Revision tracking records:
= Beginning of Section =

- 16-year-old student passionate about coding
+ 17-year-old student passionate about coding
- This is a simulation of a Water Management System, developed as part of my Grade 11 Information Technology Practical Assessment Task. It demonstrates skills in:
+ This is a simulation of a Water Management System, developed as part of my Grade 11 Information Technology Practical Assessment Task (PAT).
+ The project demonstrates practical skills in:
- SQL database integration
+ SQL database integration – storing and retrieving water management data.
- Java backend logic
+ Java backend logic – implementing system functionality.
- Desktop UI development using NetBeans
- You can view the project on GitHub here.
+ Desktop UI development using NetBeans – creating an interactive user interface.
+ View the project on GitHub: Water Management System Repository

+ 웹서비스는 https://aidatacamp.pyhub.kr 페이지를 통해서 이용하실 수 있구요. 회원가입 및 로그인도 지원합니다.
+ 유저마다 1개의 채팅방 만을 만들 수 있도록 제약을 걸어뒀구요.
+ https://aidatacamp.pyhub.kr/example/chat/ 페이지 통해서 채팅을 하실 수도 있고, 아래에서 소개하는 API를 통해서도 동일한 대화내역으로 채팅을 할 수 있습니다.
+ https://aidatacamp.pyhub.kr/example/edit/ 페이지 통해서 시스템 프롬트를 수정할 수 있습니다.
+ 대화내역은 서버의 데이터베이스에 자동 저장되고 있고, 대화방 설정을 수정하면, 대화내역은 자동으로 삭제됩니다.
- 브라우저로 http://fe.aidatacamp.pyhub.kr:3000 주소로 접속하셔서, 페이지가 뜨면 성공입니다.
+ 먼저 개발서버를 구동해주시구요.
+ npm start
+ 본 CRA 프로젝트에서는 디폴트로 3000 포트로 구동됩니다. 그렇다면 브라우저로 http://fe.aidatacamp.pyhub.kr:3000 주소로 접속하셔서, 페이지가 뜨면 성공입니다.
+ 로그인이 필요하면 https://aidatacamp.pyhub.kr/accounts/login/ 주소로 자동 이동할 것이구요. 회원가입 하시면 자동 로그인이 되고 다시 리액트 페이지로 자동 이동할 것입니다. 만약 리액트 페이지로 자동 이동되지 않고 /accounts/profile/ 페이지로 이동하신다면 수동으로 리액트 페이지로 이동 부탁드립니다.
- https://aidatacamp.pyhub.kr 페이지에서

= End of Section =

From the records above, print exactly the lines that run from the line with "interactive user interface." to the line with "본 CRA 프로젝트에서는", inclusive.

▸ **Solved exercise**
+ Desktop UI development using NetBeans – creating an interactive user interface.
+ View the project on GitHub: Water Management System Repository

+ 웹서비스는 https://aidatacamp.pyhub.kr 페이지를 통해서 이용하실 수 있구요. 회원가입 및 로그인도 지원합니다.
+ 유저마다 1개의 채팅방 만을 만들 수 있도록 제약을 걸어뒀구요.
+ https://aidatacamp.pyhub.kr/example/chat/ 페이지 통해서 채팅을 하실 수도 있고, 아래에서 소개하는 API를 통해서도 동일한 대화내역으로 채팅을 할 수 있습니다.
+ https://aidatacamp.pyhub.kr/example/edit/ 페이지 통해서 시스템 프롬트를 수정할 수 있습니다.
+ 대화내역은 서버의 데이터베이스에 자동 저장되고 있고, 대화방 설정을 수정하면, 대화내역은 자동으로 삭제됩니다.
- 브라우저로 http://fe.aidatacamp.pyhub.kr:3000 주소로 접속하셔서, 페이지가 뜨면 성공입니다.
+ 먼저 개발서버를 구동해주시구요.
+ npm start
+ 본 CRA 프로젝트에서는 디폴트로 3000 포트로 구동됩니다. 그렇다면 브라우저로 http://fe.aidatacamp.pyhub.kr:3000 주소로 접속하셔서, 페이지가 뜨면 성공입니다.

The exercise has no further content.